(Modification records)
• • •
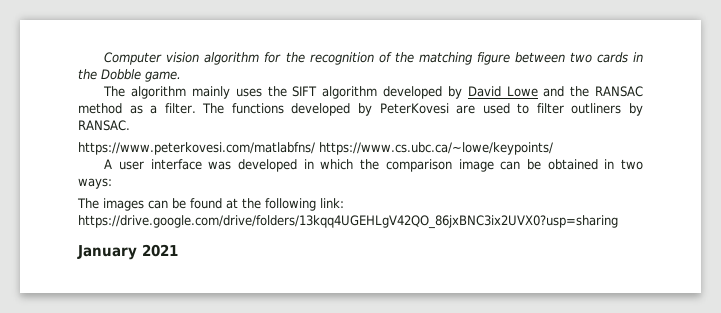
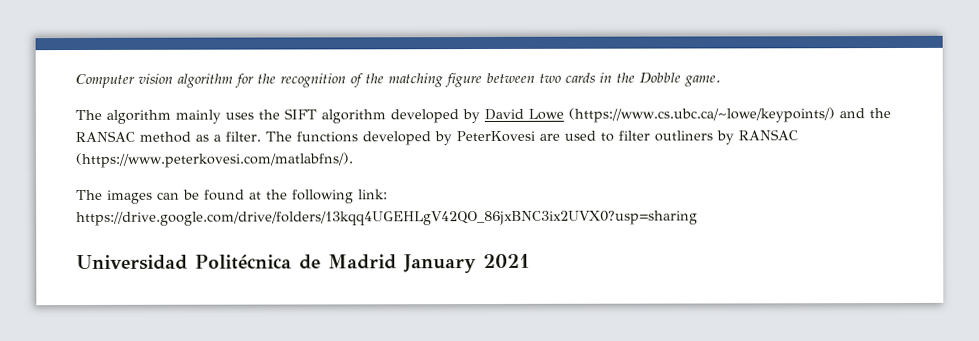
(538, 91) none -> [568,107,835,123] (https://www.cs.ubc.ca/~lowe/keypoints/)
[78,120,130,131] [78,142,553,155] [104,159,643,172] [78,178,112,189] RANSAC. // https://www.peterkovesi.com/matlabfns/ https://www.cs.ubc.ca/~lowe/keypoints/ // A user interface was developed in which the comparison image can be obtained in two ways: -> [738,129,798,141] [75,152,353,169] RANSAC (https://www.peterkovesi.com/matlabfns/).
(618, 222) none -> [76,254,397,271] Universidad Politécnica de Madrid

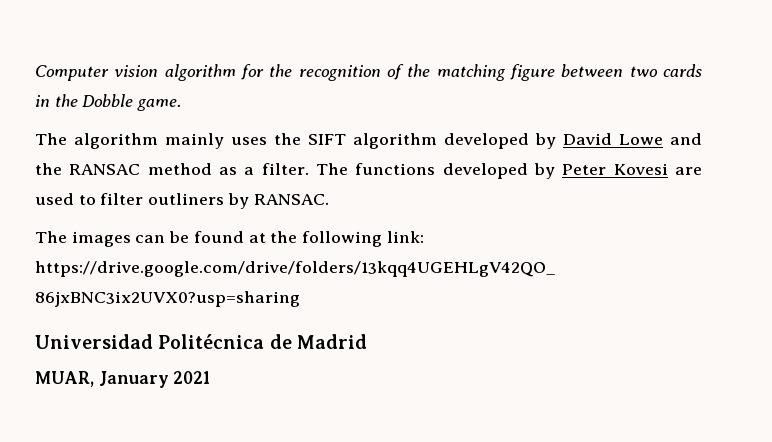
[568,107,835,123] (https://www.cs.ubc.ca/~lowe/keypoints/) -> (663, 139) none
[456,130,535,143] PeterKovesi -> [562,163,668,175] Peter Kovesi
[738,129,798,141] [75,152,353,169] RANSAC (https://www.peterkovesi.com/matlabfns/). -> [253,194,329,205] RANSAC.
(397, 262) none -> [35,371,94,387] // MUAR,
• • •
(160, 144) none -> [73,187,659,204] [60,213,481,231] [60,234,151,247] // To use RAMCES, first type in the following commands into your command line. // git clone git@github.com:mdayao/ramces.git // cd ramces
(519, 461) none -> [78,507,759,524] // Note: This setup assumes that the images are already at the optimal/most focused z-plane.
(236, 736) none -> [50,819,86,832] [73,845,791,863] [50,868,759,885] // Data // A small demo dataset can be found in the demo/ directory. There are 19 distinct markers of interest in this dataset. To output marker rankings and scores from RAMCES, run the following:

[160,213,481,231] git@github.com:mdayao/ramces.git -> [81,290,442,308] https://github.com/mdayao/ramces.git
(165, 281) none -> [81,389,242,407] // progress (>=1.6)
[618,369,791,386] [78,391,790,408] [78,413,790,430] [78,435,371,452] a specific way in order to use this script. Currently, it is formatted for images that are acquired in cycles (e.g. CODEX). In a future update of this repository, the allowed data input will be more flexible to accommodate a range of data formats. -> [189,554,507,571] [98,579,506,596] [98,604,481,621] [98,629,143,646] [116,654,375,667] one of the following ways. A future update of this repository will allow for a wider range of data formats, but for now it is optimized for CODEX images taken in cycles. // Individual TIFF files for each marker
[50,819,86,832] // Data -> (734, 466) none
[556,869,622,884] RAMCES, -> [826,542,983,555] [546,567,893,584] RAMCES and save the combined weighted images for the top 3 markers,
• • •
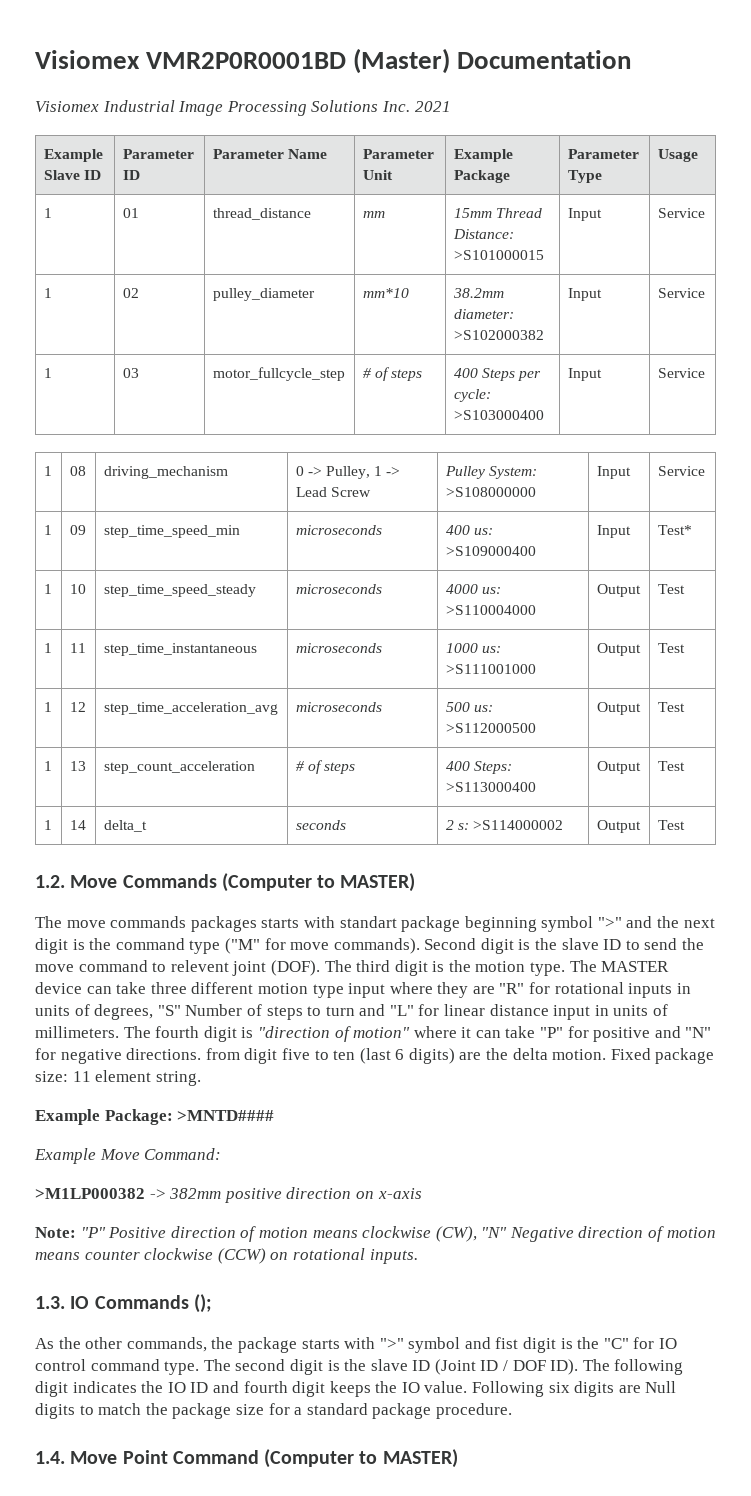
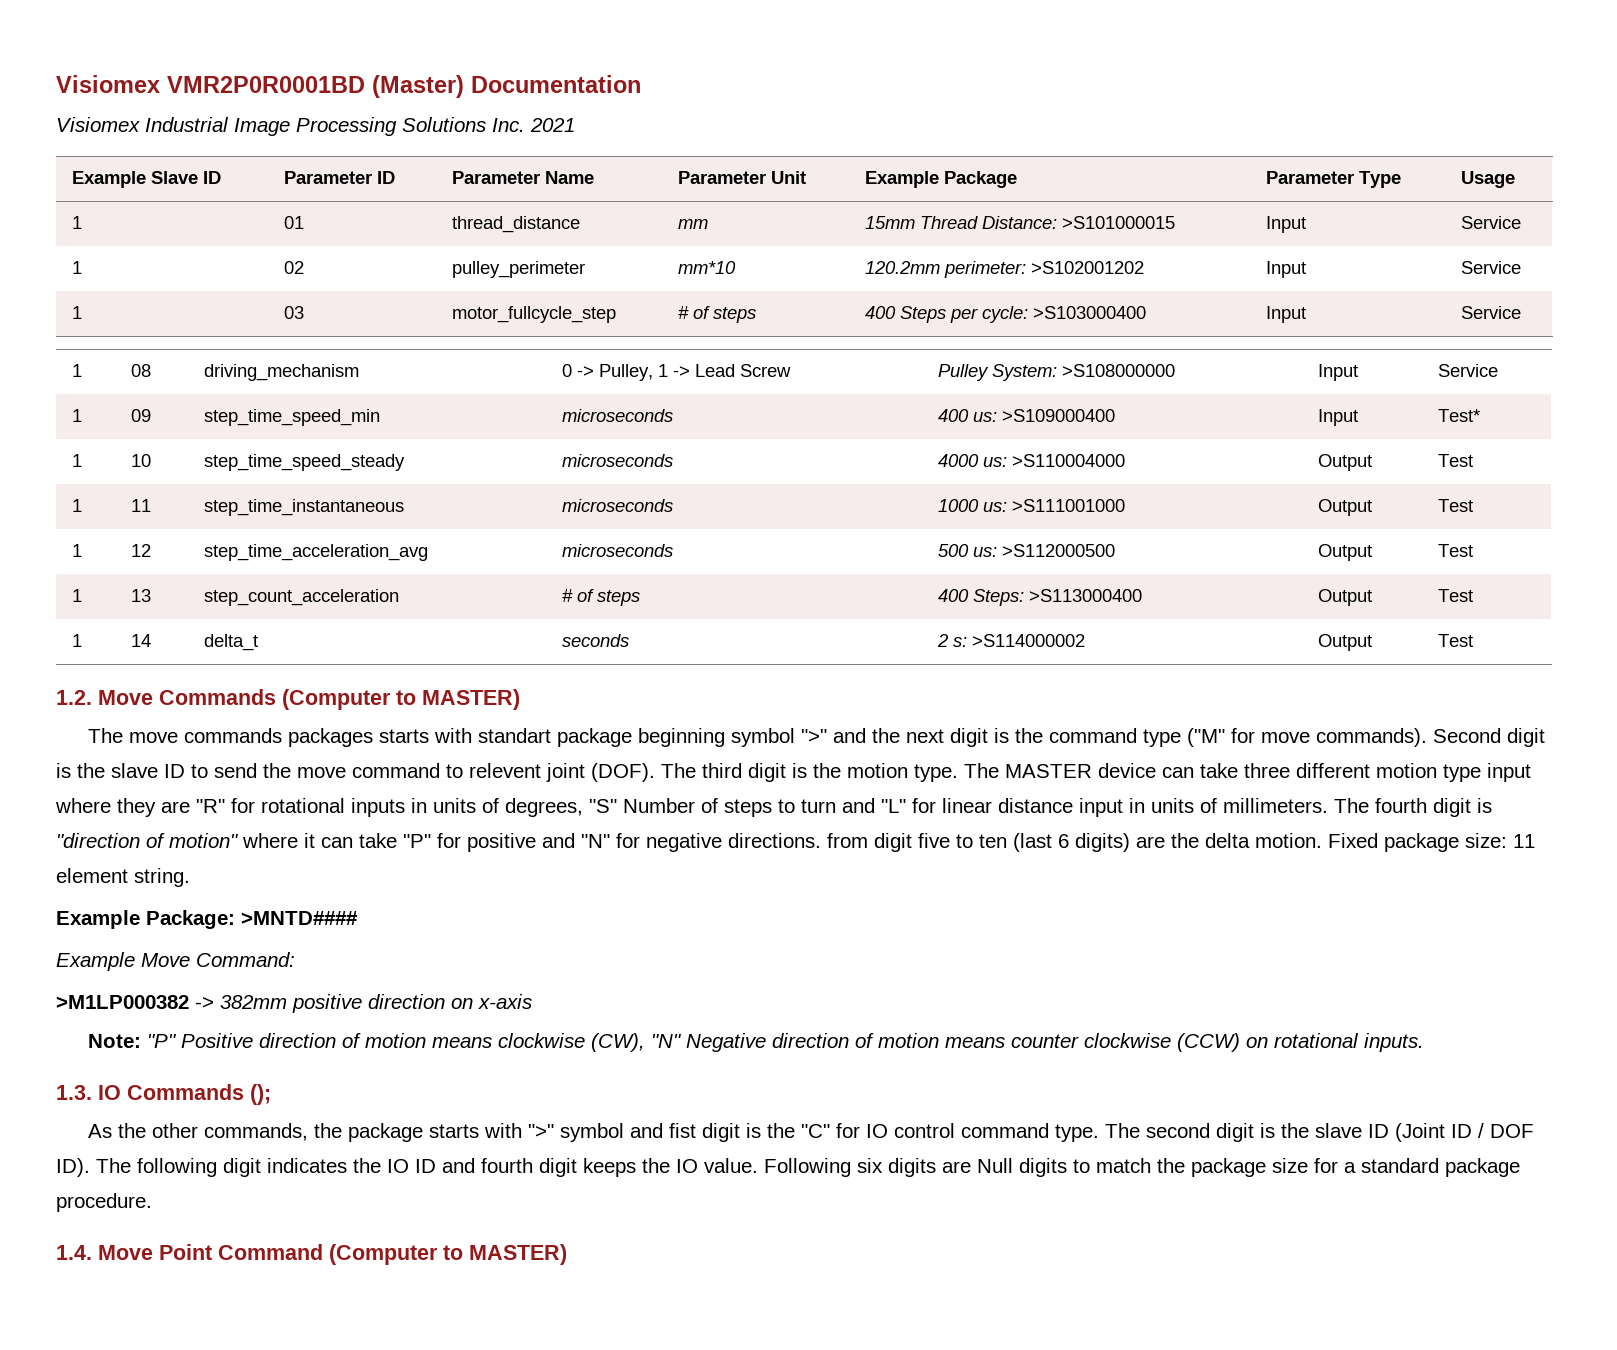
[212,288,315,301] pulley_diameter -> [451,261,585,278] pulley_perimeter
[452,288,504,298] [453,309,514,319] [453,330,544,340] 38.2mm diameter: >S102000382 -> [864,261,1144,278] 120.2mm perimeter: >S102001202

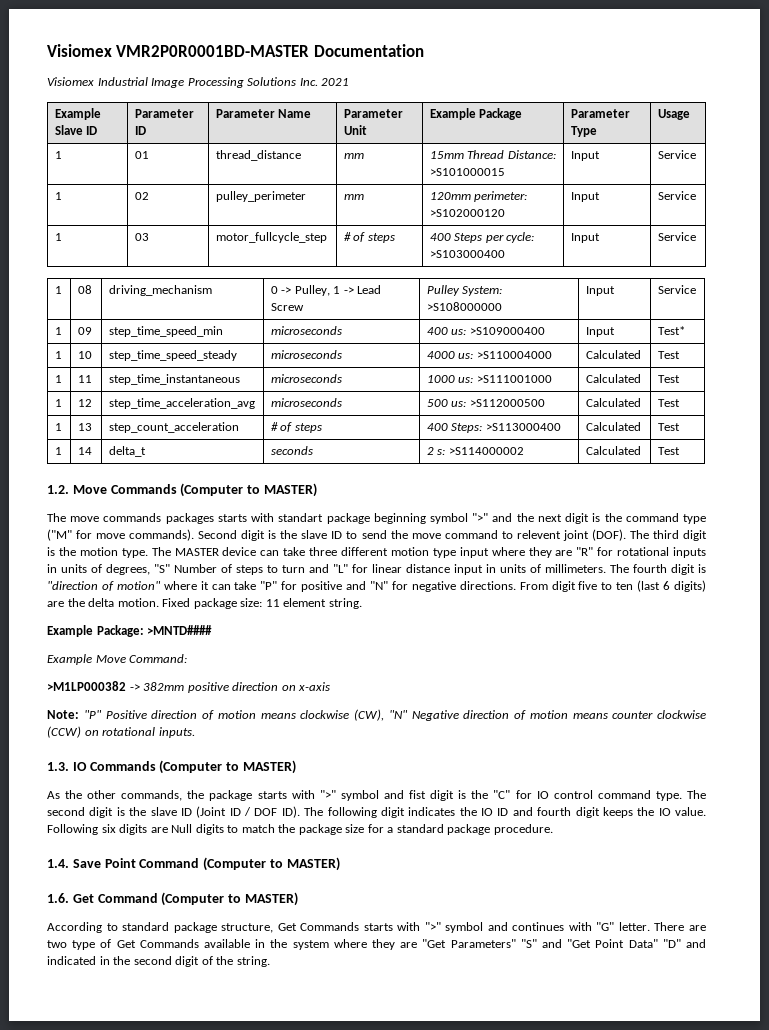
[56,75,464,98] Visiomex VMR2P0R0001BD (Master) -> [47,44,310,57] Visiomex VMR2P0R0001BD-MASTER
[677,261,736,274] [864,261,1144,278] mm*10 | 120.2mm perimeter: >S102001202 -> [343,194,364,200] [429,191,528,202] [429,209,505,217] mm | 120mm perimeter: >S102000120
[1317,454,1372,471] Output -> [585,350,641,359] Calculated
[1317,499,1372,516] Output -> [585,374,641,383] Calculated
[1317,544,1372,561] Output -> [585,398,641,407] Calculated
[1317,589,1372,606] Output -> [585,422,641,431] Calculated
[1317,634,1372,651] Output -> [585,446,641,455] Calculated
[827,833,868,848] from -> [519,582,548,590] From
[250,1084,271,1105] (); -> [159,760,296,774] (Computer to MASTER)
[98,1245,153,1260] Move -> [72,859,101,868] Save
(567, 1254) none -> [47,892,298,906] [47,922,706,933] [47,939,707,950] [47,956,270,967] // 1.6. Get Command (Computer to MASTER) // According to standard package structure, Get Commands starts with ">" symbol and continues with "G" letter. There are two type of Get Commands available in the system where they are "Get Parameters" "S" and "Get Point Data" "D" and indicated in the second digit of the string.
• • •
• _TO DO_: Beginning at the line above with "[1317,544,1372,561] Output ->" and finishing at the line with "(567, 1254) none", return each line exactly and return nothing else.

• _ANSWER BOX_:
[1317,544,1372,561] Output -> [585,398,641,407] Calculated
[1317,589,1372,606] Output -> [585,422,641,431] Calculated
[1317,634,1372,651] Output -> [585,446,641,455] Calculated
[827,833,868,848] from -> [519,582,548,590] From
[250,1084,271,1105] (); -> [159,760,296,774] (Computer to MASTER)
[98,1245,153,1260] Move -> [72,859,101,868] Save
(567, 1254) none -> [47,892,298,906] [47,922,706,933] [47,939,707,950] [47,956,270,967] // 1.6. Get Command (Computer to MASTER) // According to standard package structure, Get Commands starts with ">" symbol and continues with "G" letter. There are two type of Get Commands available in the system where they are "Get Parameters" "S" and "Get Point Data" "D" and indicated in the second digit of the string.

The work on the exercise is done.